Hamas officials in the Gaza Strip are now talking openly about the Egyptian war, which they believe is aimed at toppling their regime there.
The officials admit that they were not prepared for this war from the largest Arab country, which until last June was their main ally in the Arab and Islamic countries.
Since the ouster of Egypt's President Mohamed Morsi, the state-controlled media in Egypt has turned Hamas into the country's number one enemy.
Almost every day an Egyptian newspaper runs a story about Hamas's ongoing attempts to undermine Egypt's national security, and its involvement in terror attacks against the Egyptian army.
Hamas spokesmen in the Gaza Strip now spend most of their time denying the allegations and accusing the Egyptian media of waging a smear campaign not only against their movement,but all Palestinians.
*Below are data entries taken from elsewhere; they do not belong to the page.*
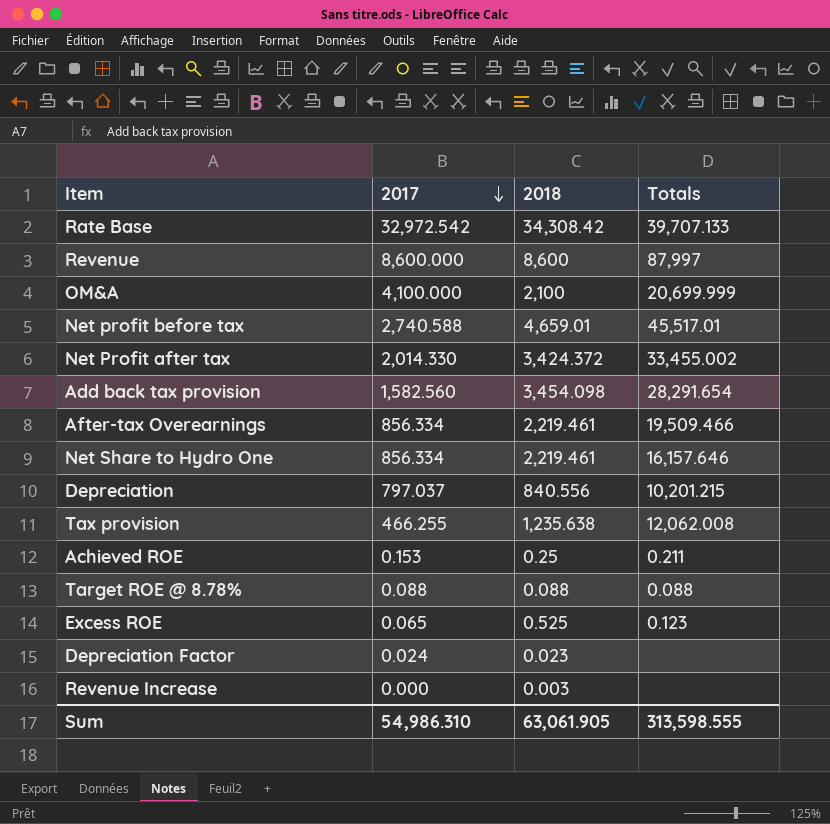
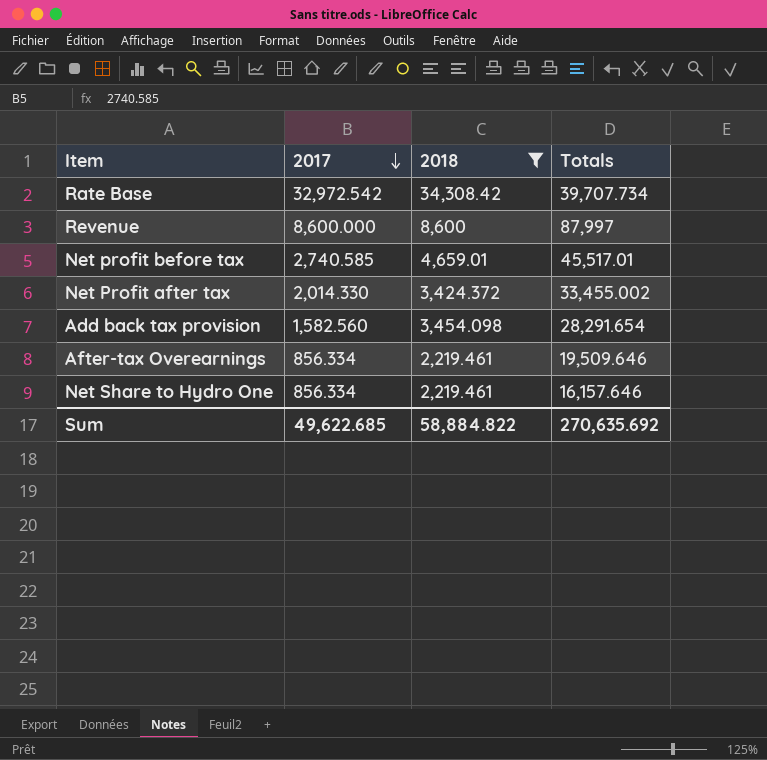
filter: none -> 2018 >= 2,219.461
Rate Base | Totals: 39,707.133 -> 39,707.734
Net profit before tax | 2017: 2,740.588 -> 2,740.585
After-tax Overearnings | Totals: 19,509.466 -> 19,509.646
Sum | 2017: 54,986.310 -> 49,622.685
Sum | 2018: 63,061.905 -> 58,884.822
Sum | Totals: 313,598.555 -> 270,635.692

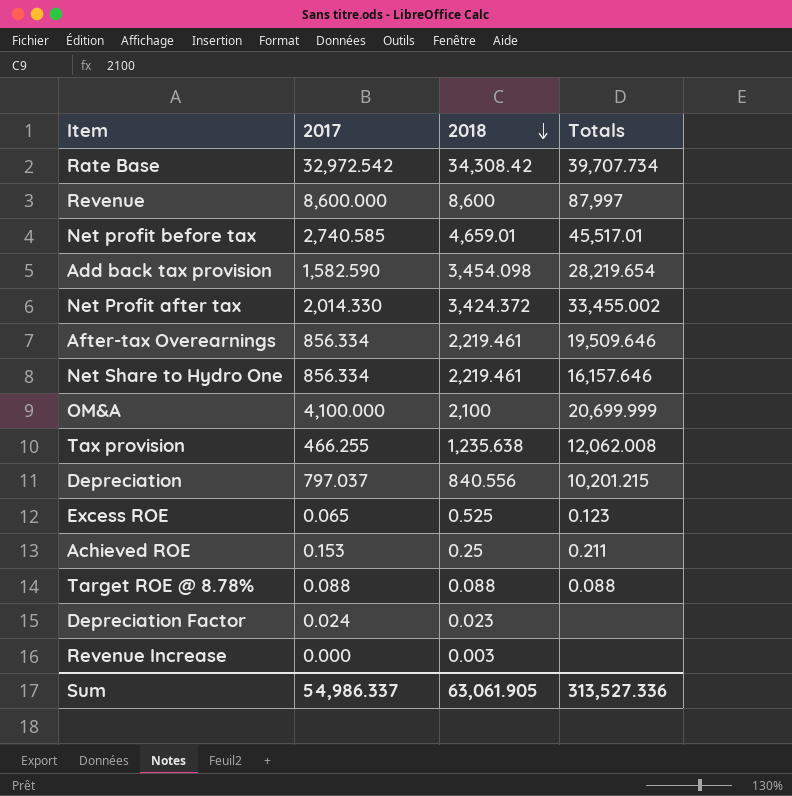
filter: 2018 >= 2,219.461 -> none
row order: 2017 descending -> 2018 descending
Add back tax provision | 2017: 1,582.560 -> 1,582.590
Add back tax provision | Totals: 28,291.654 -> 28,219.654
Sum | 2017: 49,622.685 -> 54,986.337
Sum | 2018: 58,884.822 -> 63,061.905
Sum | Totals: 270,635.692 -> 313,527.336

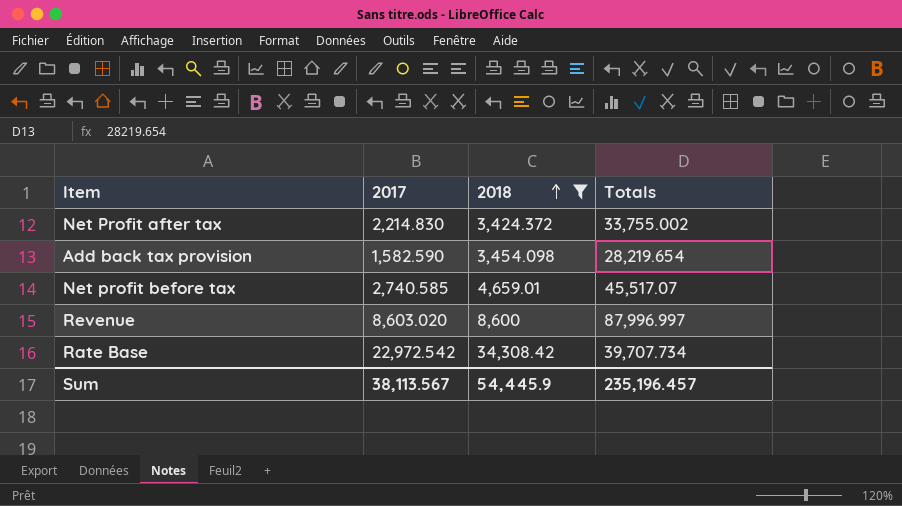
filter: none -> 2018 >= 3,424.372
row order: 2018 descending -> 2018 ascending
Net Profit after tax | 2017: 2,014.330 -> 2,214.830
Net Profit after tax | Totals: 33,455.002 -> 33,755.002
Net profit before tax | Totals: 45,517.01 -> 45,517.07
Revenue | 2017: 8,600.000 -> 8,603.020
Revenue | Totals: 87,997 -> 87,996.997
Rate Base | 2017: 32,972.542 -> 22,972.542
Sum | 2017: 54,986.337 -> 38,113.567
Sum | 2018: 63,061.905 -> 54,445.9
Sum | Totals: 313,527.336 -> 235,196.457

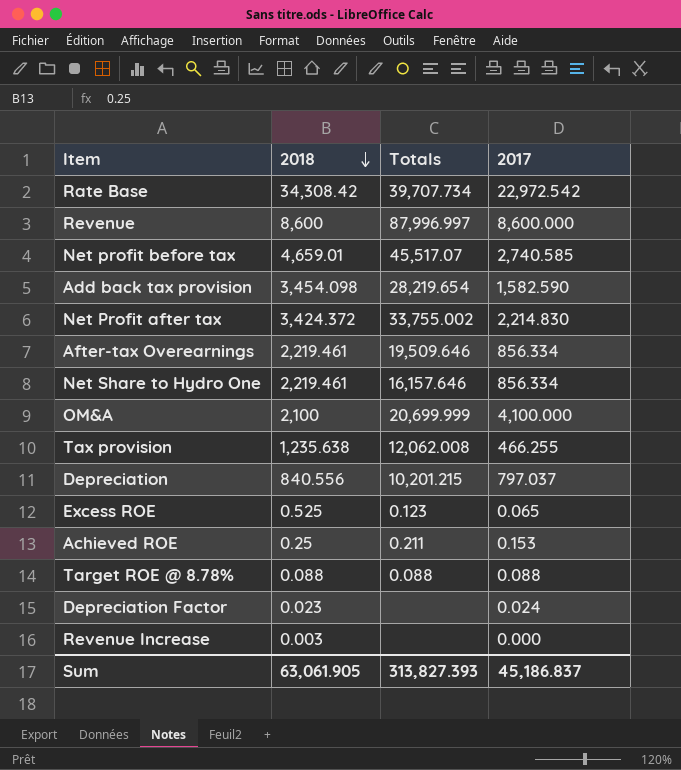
filter: 2018 >= 3,424.372 -> none
row order: 2018 ascending -> 2018 descending
column 2017 | position: 2 -> 4
Revenue | 2017: 8,603.020 -> 8,600.000
Sum | 2018: 54,445.9 -> 63,061.905
Sum | Totals: 235,196.457 -> 313,827.393
Sum | 2017: 38,113.567 -> 45,186.837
The media offensive has been accompanied by a series of security measures that have convinced Hamas leaders they are in a state of war with Egypt.
Apart from banning Hamas representatives from entering Egypt, the Egyptian authorities have imposed severe travel restrictions on residents of the Gaza Strip.
The Rafah border crossing between Gaza and Egypt has been shut for most of the time over the past two months, with the Egyptian authorities citing "security reasons" for the closure.
But the most drastic measure taken by the Egyptians so far, which is really hurting Hamas, is the destruction of hundreds of smuggling tunnels along the border with the Gaza Strip.
The Egyptians are now in the process of creating a buffer zone between the Gaza Strip and Egypt after having razed several homes and leveled land along the border.
These are the same Egyptians who used to condemn Israel for every military strike aimed at thwarting rocket attacks from the Gaza Strip against Israeli cities and towns.
All these measures have prompted some Hamas officials to wonder whether Egypt was planning to launch a military operation inside the Gaza Strip under the pretext of combating terror.
Hamas believes that as part of this war, Egyptian intelligence officials are behind a new group called Tamarod [Rebellion] whose members have vowed to overthrow the Hamas regime in November. In recent weeks, Hamas arrested dozens of Palestinians in the Gaza Strip on suspicion of being involved with the new group, which carries the same name as the Egyptian movement that campaigned against Morsi.
The Egyptian security measures have thus far resulted in a severe shortage of basic goods and fuel in the Gaza Strip. Some Hamas leaders warned this week that the Gaza Strip is facing a humanitarian and economic crisis as a result of the Egyptian army's measures.
Until recently, Hamas leaders were careful not to engage in a direct confrontation with the new rulers of Egypt. But in recent days several Hamas officials are beginning to regard Egypt's security measures as an act of war against the Gaza Strip.
For now, the Egyptians do not want to admit that they are at war with Hamas, preferring instead to describe their measures as part of a campaign against terror. Hamas, for its part, has internalized the fact that it is at war with Egypt.
Hamas, as it is being pushed to the wall and increasingly isolated, faces two options: either to initiate a new confrontation with Israel to create Arab and Islamic pressure on Egypt to halt its war, or to confront the Egyptian army in a direct military engagement by joining forces with the jihadis in Sinai.